The league -- to be named the United Football League -- already boasts billionaire Mark Cuban, who owns the National Basketball Association's Dallas team, among its owners, the paper said.
Hambrecht, Google and Cuban were not immediately available for comment.
The plan is for eight teams to begin preseason games in August 2008, according to the paper. The UFL would be the latest in a series of leagues to compete with the NFL since the 1970s, including the World Football League, the United States Football League and most recently the XFL -- all of which failed.
An NFL spokesman declined to comment.
David Carter, executive director of the USC Sports Business Institute, said the effort should not be dismissed, but it will be an uphill battle to establish the new league.
"The NFL is clearly so very powerful that they've done a fantastic job of being able to fend off upstart leagues by ensuring that there are never enough open or underserviced markets available to make a start-up league successful," he said.
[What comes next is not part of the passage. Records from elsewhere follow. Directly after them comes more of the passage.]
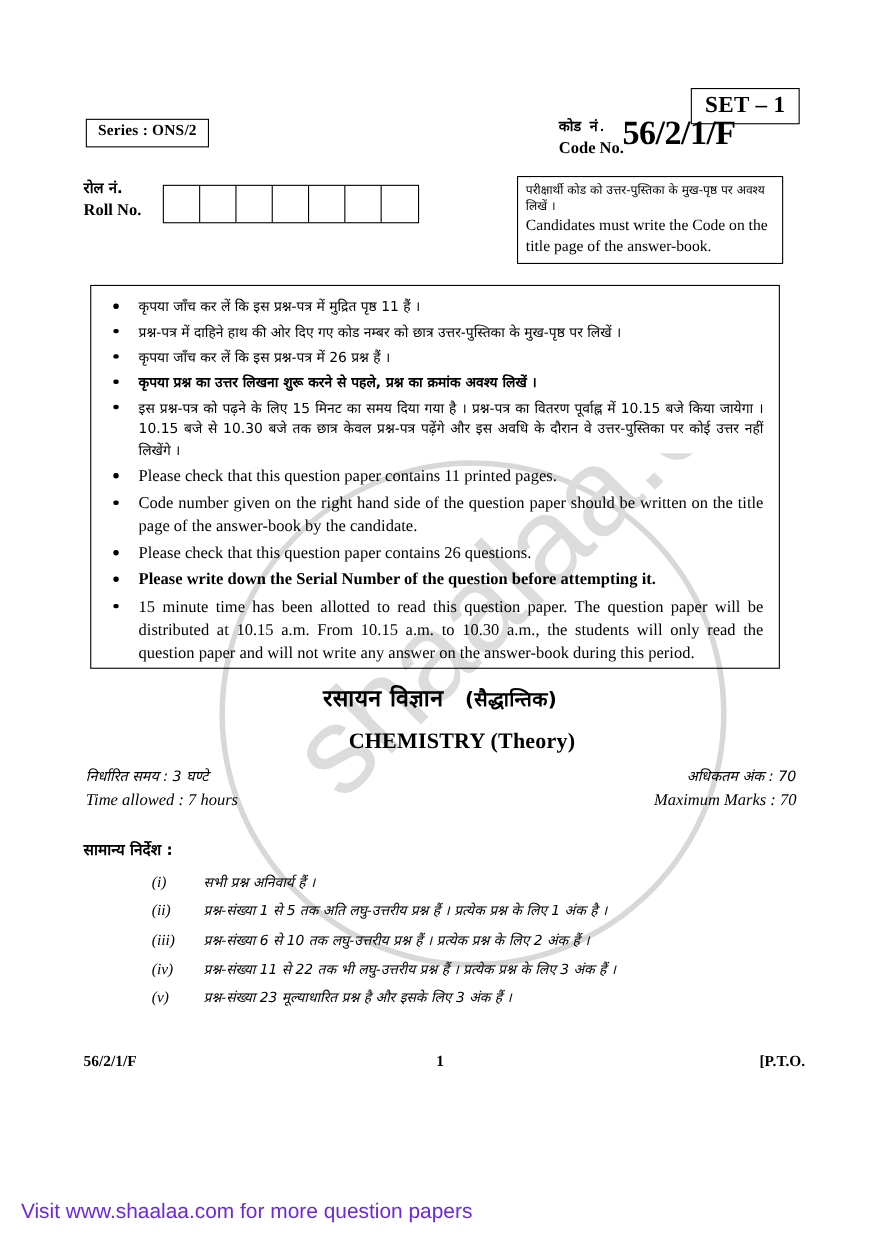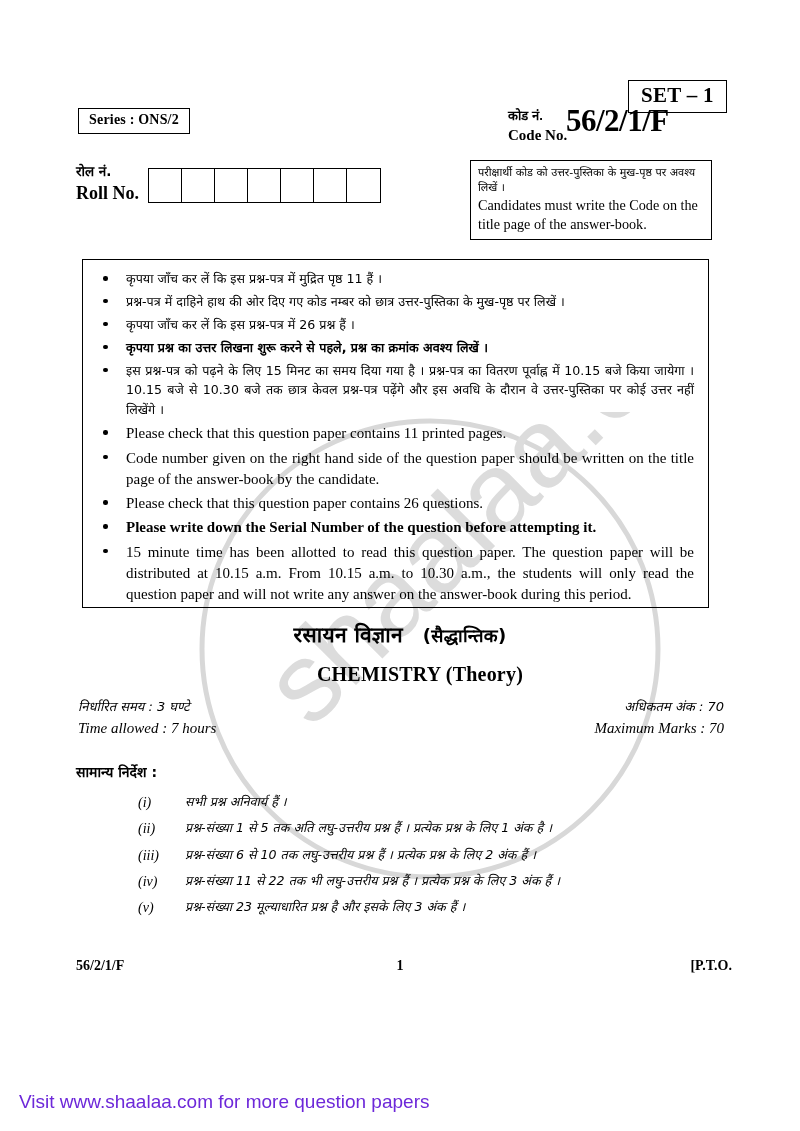--- a/index.html
+++ b/index.html
@@ -113,7 +113,7 @@
     text-align: left;
   }
   .code-label .hi {
-    font-family: Liberation Sans, sans-serif;
+    font-family: Liberation Mono, monospace;
     font-size: 13px;
     font-weight: bold;
     display: block;

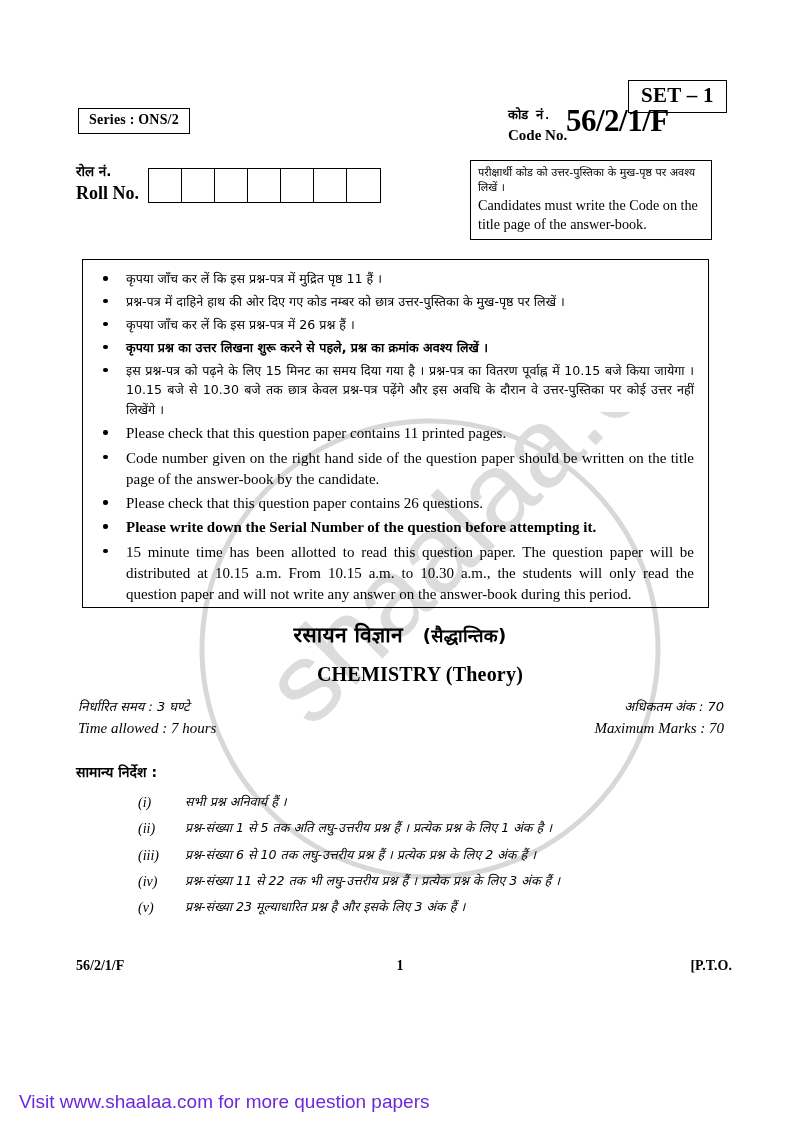--- a/index.html
+++ b/index.html
@@ -72,7 +72,7 @@
     display: block;
   }
   .rollno-label .en {
-    font-size: 18px;
+    font-size: 15px;
     font-weight: bold;
     display: block;
     margin-top: 1px;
"On the surface, if history tells us anything, it can't possibly work," Carter added. "But -- this is going to sound like Yogi Berra -- history was a long time ago and now the landscape has changed. The right people properly capitalized should never be taken for granted."
Success for the UFL may not mean long-term existence as a league, but a place for some of its teams as expansion members in the NFL, Carter said.
Hambrecht, the founder of WR Hambrecht + Co., and Armstrong have each pledged $2 million, the paper said.
The plan is to establish teams in markets where the NFL does not have one, including Los Angeles, Las Vegas and Mexico City, according to the paper. Cuban is considering taking the Las Vegas franchise.
Each owner will put up $30 million for an initial half-interest in a team, with the league owning the other half, the paper said. The UFL will eventually sell shares to the public so that the league, owner and fan each own a third of each team.
Hambrecht told the paper he believes the initial public offering would raise, on average, another $60 million per team, giving each about $90 million in working capital.
He expects any potential owners to be wealthy and able to absorb losses for up to five years, and the new league is open to a smaller television deal with a cable networks such as USA, TNT or Comcast's Versus, according to the paper.
The story said the UFL could easily fall apart, pointing out that one high-profile investor, T. Boone Pickens who had expressed early interest, has already backed out.
But the 79-year old Pickens, known for his savvy bets on oil and other commodities, pulled out for personal reasons and not because he thinks the project is doomed, his spokesman Jay Rosser said.
"He thinks it has market potential," Rosser said. "At the end of the day, however, Boone concluded he just cannot take on any more football games, and that he has a full slate of Oklahoma State University (OSU) games to attend." Pickens earned a geology degree from OSU.